A baixa taxa de fluxo permite o rastreamento preciso do caminho da partícula. Mude as configurações confocais para o modo XYT e instrua o software a rastrear o movimento das partículas em uma fatia Z. Capture imagens de séries temporais como antes usando uma taxa de quadros de um hertz.

Repita o procedimento de injeção de partículas e a imagem em diferentes locais Z. Depois de concluir a imagem, siga as instruções no documento anexo para calcular vetores de fluxo para estudar as interações bacterianas em um biofilme sob um gradiente de glicose. Posa GFP e E coli foram diferenciadas em biofilmes de espécies duplas por meio de contracoloração.

Com cito, 62 imagens foram adquiridas em cada uma das nove regiões de imagem na câmara de fluxo. Nas sobreposições mostradas aqui, posa GFP aparece verde ou amarelo e e coli aparece vermelho. Posa dominou a biomassa de biofilme em regiões com altas concentrações de glicose e e coli dominou em regiões com baixas concentrações de glicose.

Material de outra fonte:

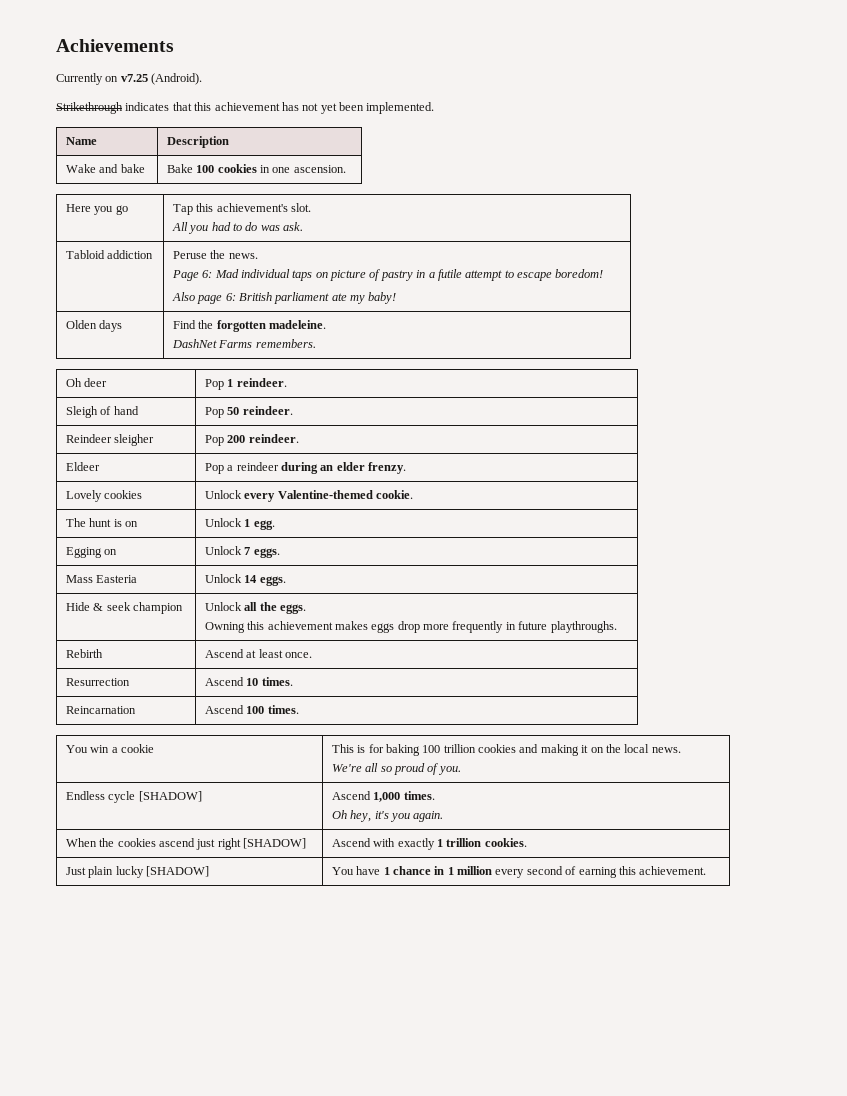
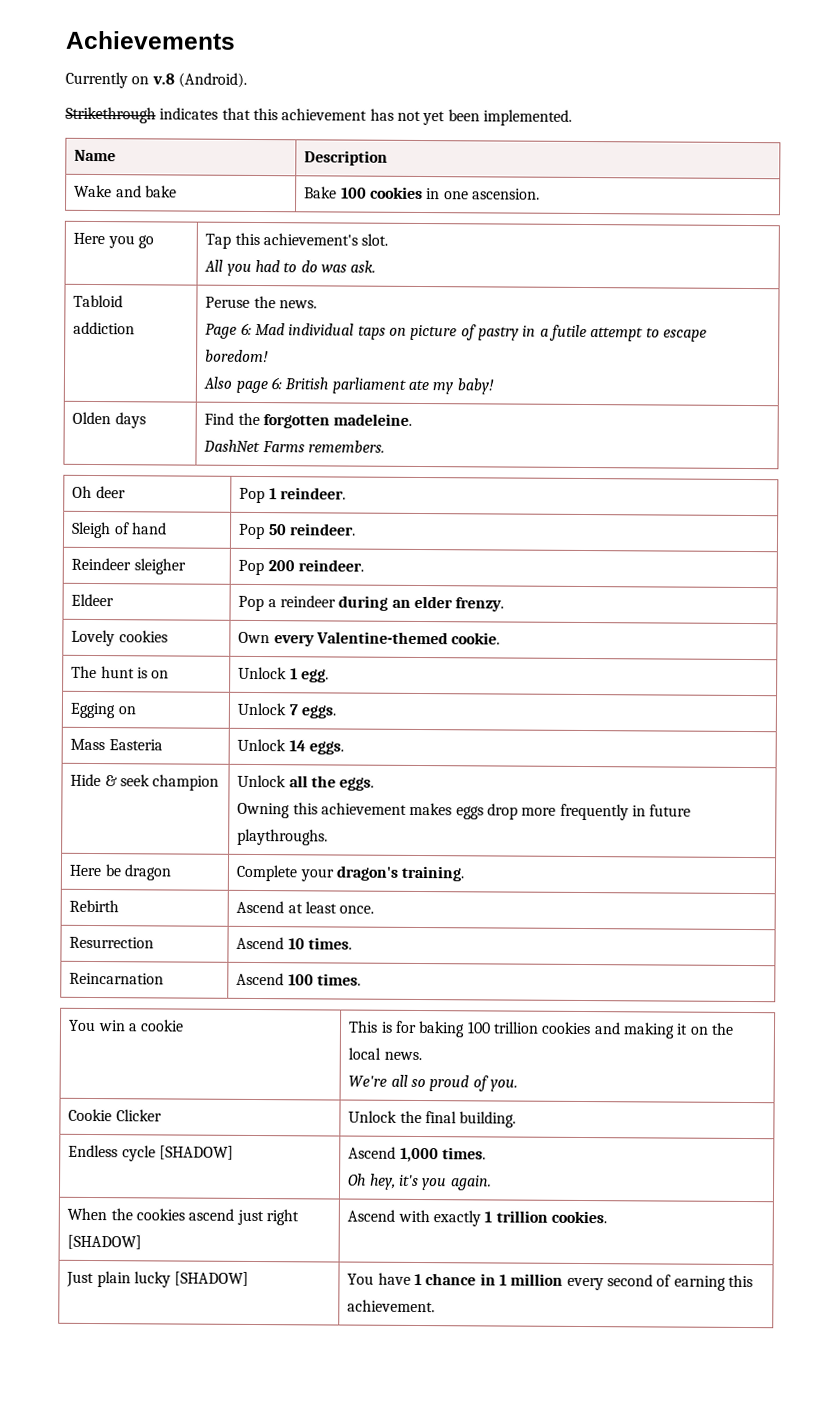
- Currently on v7.25 (Android).
+ Currently on v.8 (Android).
- Lovely cookies | Unlock every Valentine-themed cookie.
+ Lovely cookies | Own every Valentine-themed cookie.
+ Here be dragon | Complete your dragon's training.
+ Cookie Clicker | Unlock the final building.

Assim, as duas espécies ocuparam nichos ecológicos distintos. Esses resultados demonstram a utilidade da célula de fluxo microfluídico de dupla entrada no estudo da atividade de desenvolvimento de biofilme e interações em ambientes complexos. Depois de assistir a este vídeo, você deve ter uma boa compreensão de como usar uma célula de fluxo microfluídico de entrada dupla para cultivar biofilmes sob gradientes químicos e como obter parâmetros ambientais para o desenvolvimento de biofilme usando as injeções de partículas fluorescentes ou caçadores após o desenvolvimento.

Esses métodos abriram caminho para pesquisadores nas áreas de microbiologia ambiental e clínica explorarem interações complexas entre comunidades microbianas e seu ambiente circundante.